Liverpool Sound and Vision Rating 9/10
Cast: Charlotte Ritchie, Kiell Smith-Bynoe, Jim Howick, Martha Howe-Douglas, Matthew Baynton, Simon Farnaby, Lolly Adefope, Laurence Rickard, Ben Willibond, Katy Wix, Jennifer Saunders, Justin Edwards, Keeran Blessie, Richard Dixon, Andrew Francis, Jeremy Limb, Marcus Onilude, Chrostopher Villiers.
The message of Christmas gets lost, swamped by the greed of consumerism, by the heady ringing of tills and the message from political elites that you may as well as celebrate now because come the New Year life is about to get real, is about to see you become nostalgic for the 24 hours you try to make perfect.
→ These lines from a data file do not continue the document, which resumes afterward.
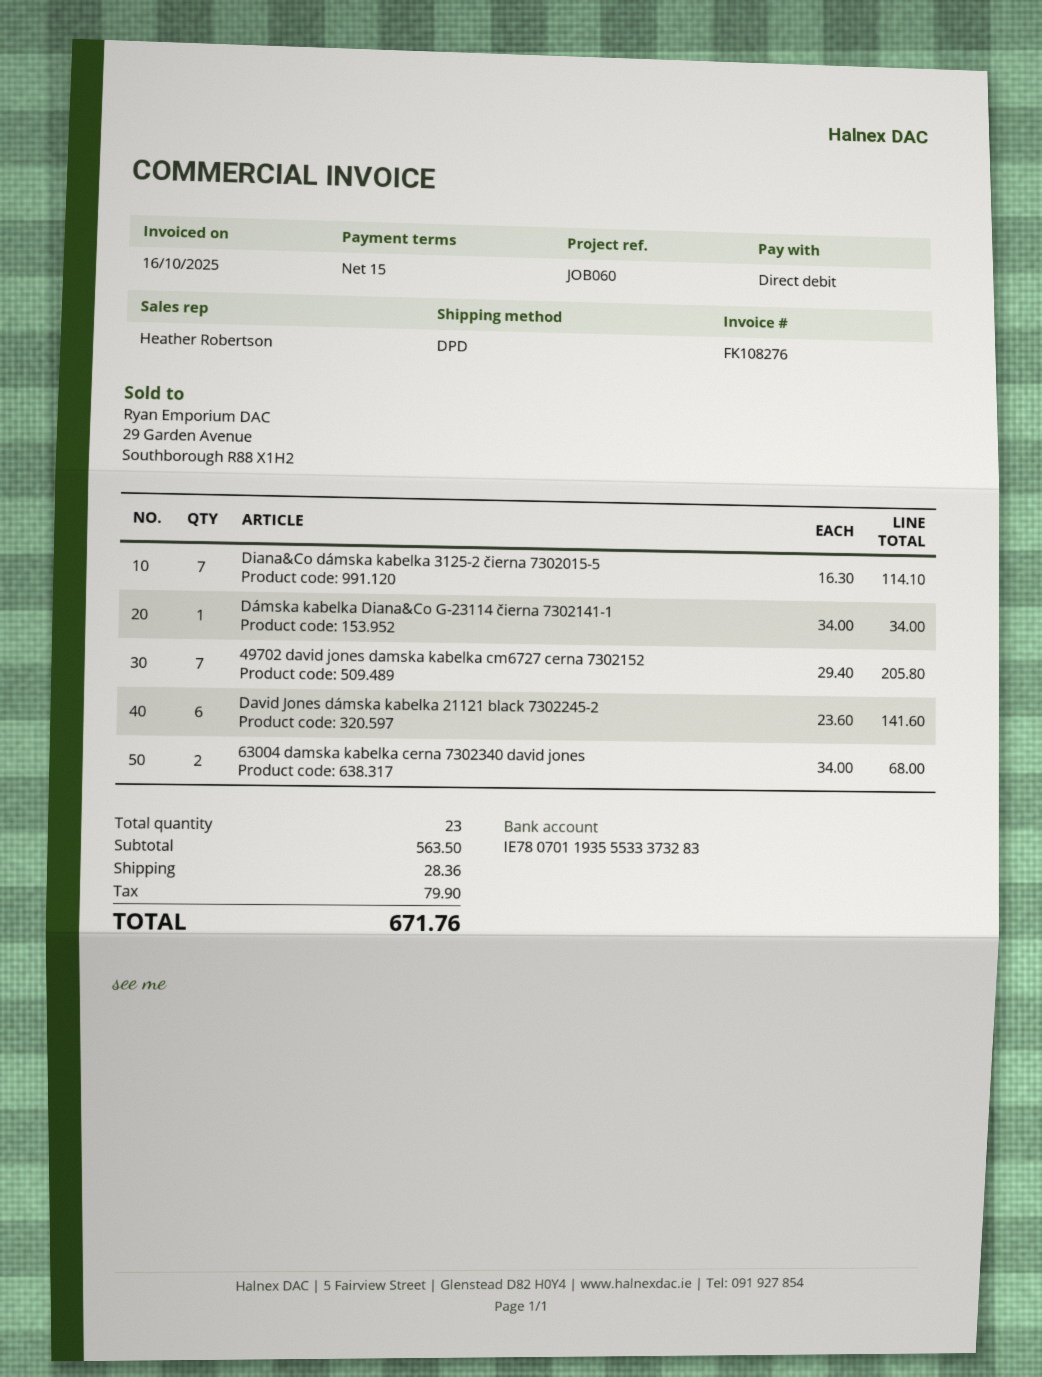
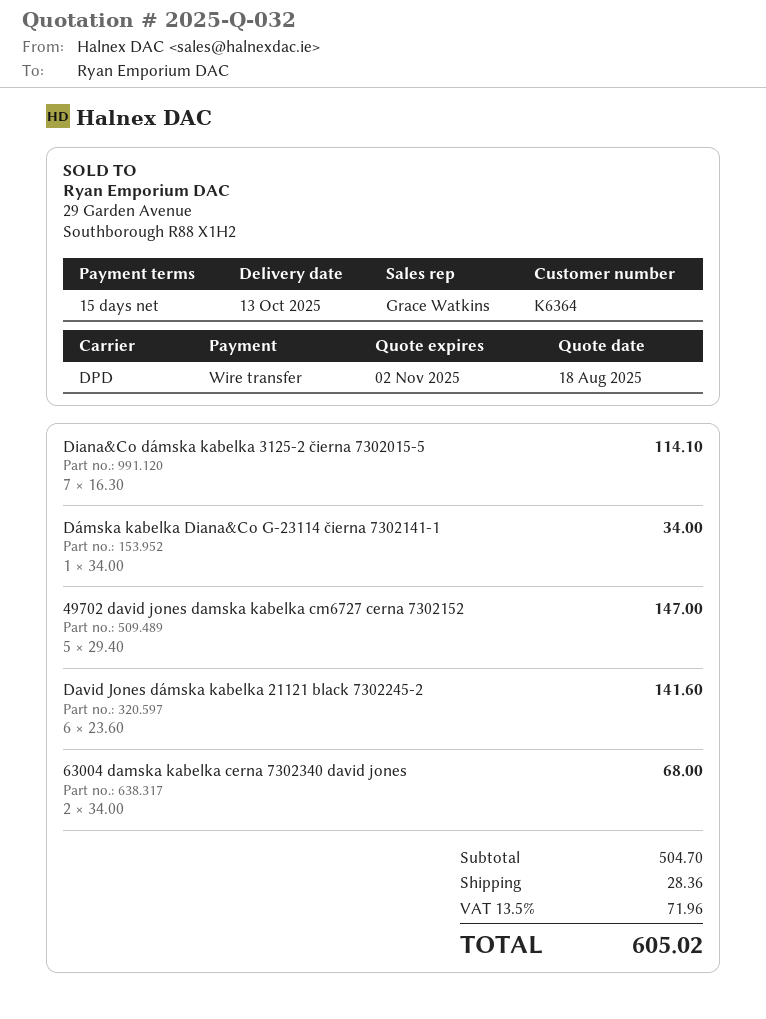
sales rep: Heather Robertson -> Grace Watkins
payment method: direct debit -> bank transfer
49702 david jones damska kabelka cm6727 cerna 7302152: 7 x 29.40 = 205.80 -> 5 x 29.40 = 147.00
subtotal: 563.50 -> 504.70
tax: 79.90 -> 71.96
total: 671.76 -> 605.02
Christmas is not about want, but to feel wanted, to be with those that love you, be it one person, maybe a dozen or a whole room full, it is about extending the table to the living, and acknowledging the dead, and whilst cinema finds ways to be creatively subtle in showing this, it is perhaps to the greats of television comedy that exemplify the meaning of sharing, of acceptance; a short half hour in which to get the audience to open their minds and hearts, and still find reason to laugh, to be jolly, to see the world for it really is.
You can always tell when the old terrestrial stations of the U.K. understand that they have a sure fire Christmas ratings winner on their hands, they move Heaven and Earth to make sure that it is shown as a one off over the days immediately leading up to and just after the day; it worked for Morecombe and Wise, Only Fools and Horses, The Vicar of Dibley, and in the 21st Century its message is embraced by the appearance of the superbly written and observed Ghosts.
There is no point observing the truth of Christmas if you cannot see the funny side, and the message we need to understand is there is no such thing as the perfect Christmas, that there will be tears, tantrums, fall-outs, arguments, too much drink, too much stress, too much control; however, if we just show kindness, if we refuse to play the commercialism game, then the utopia, at least in spirit, is peace on Earth.
Ghosts plays into this superbly well, the misunderstandings of Lolly of just who the stranger in the garden is, believing him to be Father Christmas, played with deep affection by Justin Edwards, the revelation of the normally uptight Fanny’s past as she recognises the need for compassion for those blighted by Christmas circumstance, and the showstopper of the less than honest M.P. Julian, portrayed by the ever engaging Simon Farnaby, as he instructs the lovelorn Thomas in the art of lying and sparing feelings when he confronted by what appears to be a hideous portrait by Alison, is comedy genius, and brilliantly observed social acceptance of manners, etiquette, and how we are deemed to behave on the one day a year when so much matters.
Ghosts has become an institution, but unlike the fairy lights that seem to cause a failure in the circuit, unlike the problem of navigating the weighty issue of who exactly will be drunkenly inappropriate, the programme delivers its comedy Christmas illumination without fuss, without grandeur, and always with the upmost spirits possible.